В ответ Заглоба пробормотал, но так, чтобы Чарнецкий не слышал:
— Самому тебе морду исклевали воробьи, вот воробьев и поминаешь!
ГЛАВА X
После этой битвы Чарнецкий разрешил наконец своему войску передохнуть и подкормить измученных коней, после чего он намерен был спешно возвратиться под Сандомир и там осаждать шведского короля до победного конца.
Меж тем в лагерь однажды вечером прибыл Харламп с вестями от Сапеги. Чарнецкий в ту пору уехал в Черск, куда собиралось на смотр равское народное ополчение, и Харламп, не застав главнокомандующего, отправился прямо к Володыёвскому отдохнуть после долгого пути.
Друзья радостно бросились ему навстречу, но Харламп был мрачнее тучи; едва переступив порог, он сказал:
— О вашей победе я уже слышал. Здесь счастье нам улыбнулось, а вот под Сандомиром оно нам изменило. Нет уже Карла, упустил его Сапега, и притом с великим для себя конфузом.
— Быть не может! — вскричал Володыёвский, хватаясь за голову.
Оба Скшетуские и Заглоба замерли на месте.
— Как это случилось?
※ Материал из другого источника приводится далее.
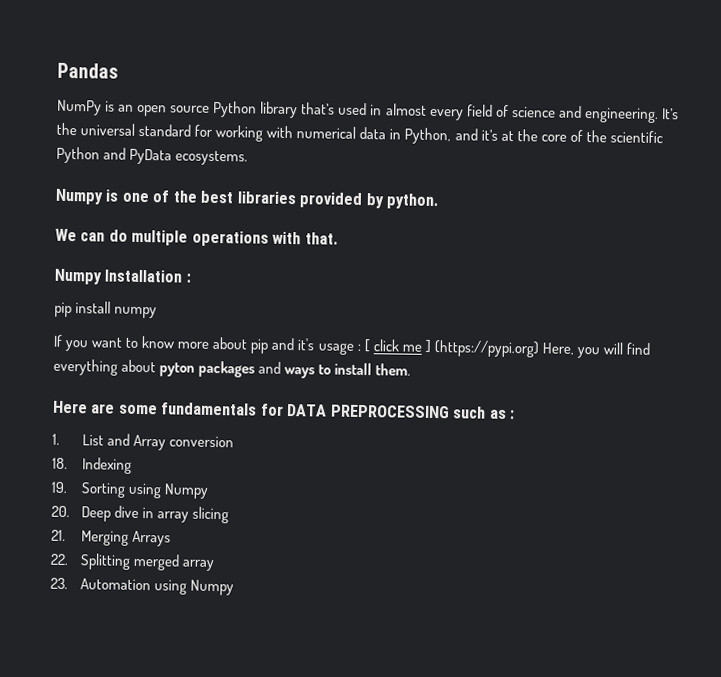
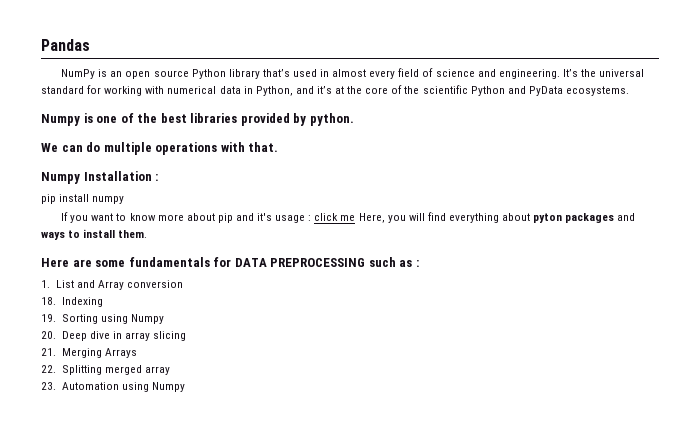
- If you want to know more about pip and it's usage : [ click me ] (https://pypi.org) Here, you will find everything about pyton packages and ways to install them.
+ If you want to know more about pip and it's usage : click me Here, you will find everything about pyton packages and ways to install them.

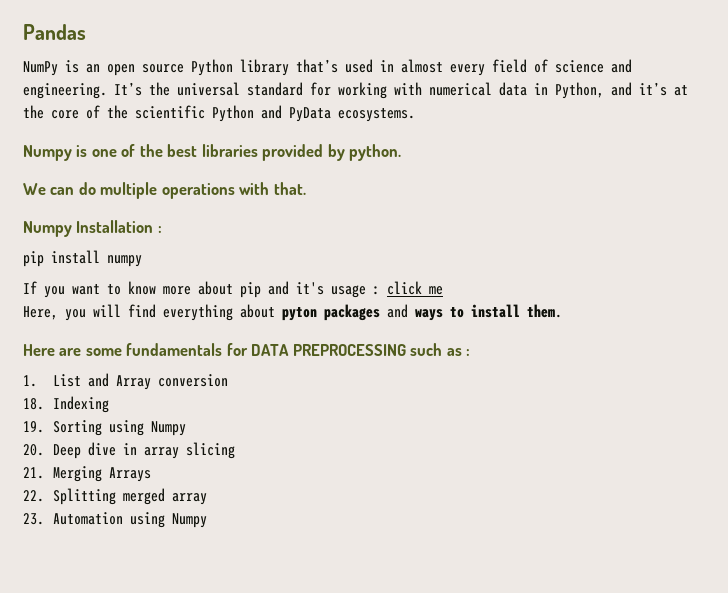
- If you want to know more about pip and it's usage : click me Here, you will find everything about pyton packages and ways to install them.
+ If you want to know more about pip and it's usage : click me
+ Here, you will find everything about pyton packages and ways to install them.

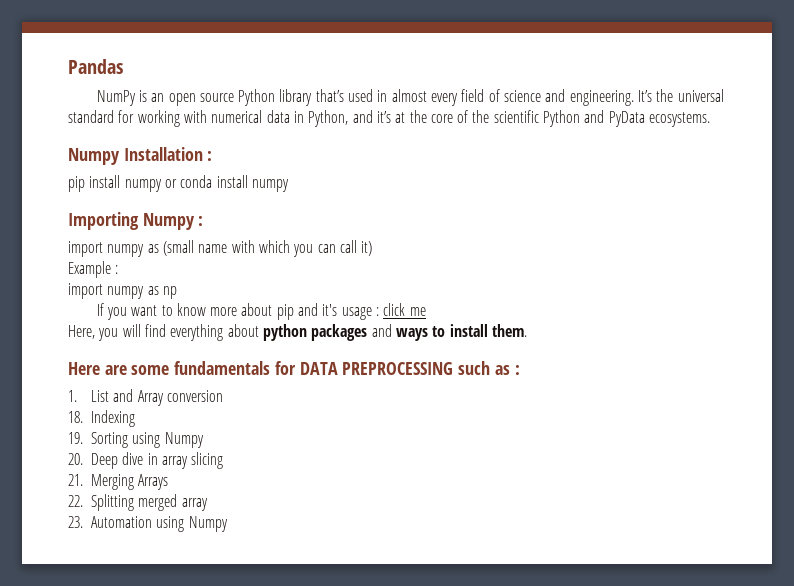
- Numpy is one of the best libraries provided by python.
- We can do multiple operations with that.
- pip install numpy
+ pip install numpy or conda install numpy
+ Importing Numpy :
+ import numpy as (small name with which you can call it)
+ Example :
+ import numpy as np
- Here, you will find everything about pyton packages and ways to install them.
+ Here, you will find everything about python packages and ways to install them.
Ради бога, рассказывай, а не то мы лопнем от нетерпения!
— Сил нет, — ответил Харламп, — я скакал день и ночь, устал до смерти. Подождите, вот приедет пан Чарнецкий, тогда все расскажу ab ovo[106], а сейчас дайте дух перевести.
— Так, так удалось-таки Carolus'y ускользнуть… А ведь я это предвидел. Как? Вы уже забыли, что я это предсказывал? Спросите Ковальского, он подтвердит.
— Верно, дядя предсказывал! — подтвердил Рох.
— И куда же пошел Carolus? — спросил Харлампа Володыёвский.
— Пехота поплыла на челнах, а сам он с кавалерией отправился берегом Вислы к Варшаве.
— Была битва?
— И была и не была. Короче, оставьте меня в покое, не могу я теперь разговаривать.
— Еще одно слово: неужто Сапега разбит?
— Какое разбит! Целехонек, погнался за королем, да только разве Сапеге кого-нибудь догнать!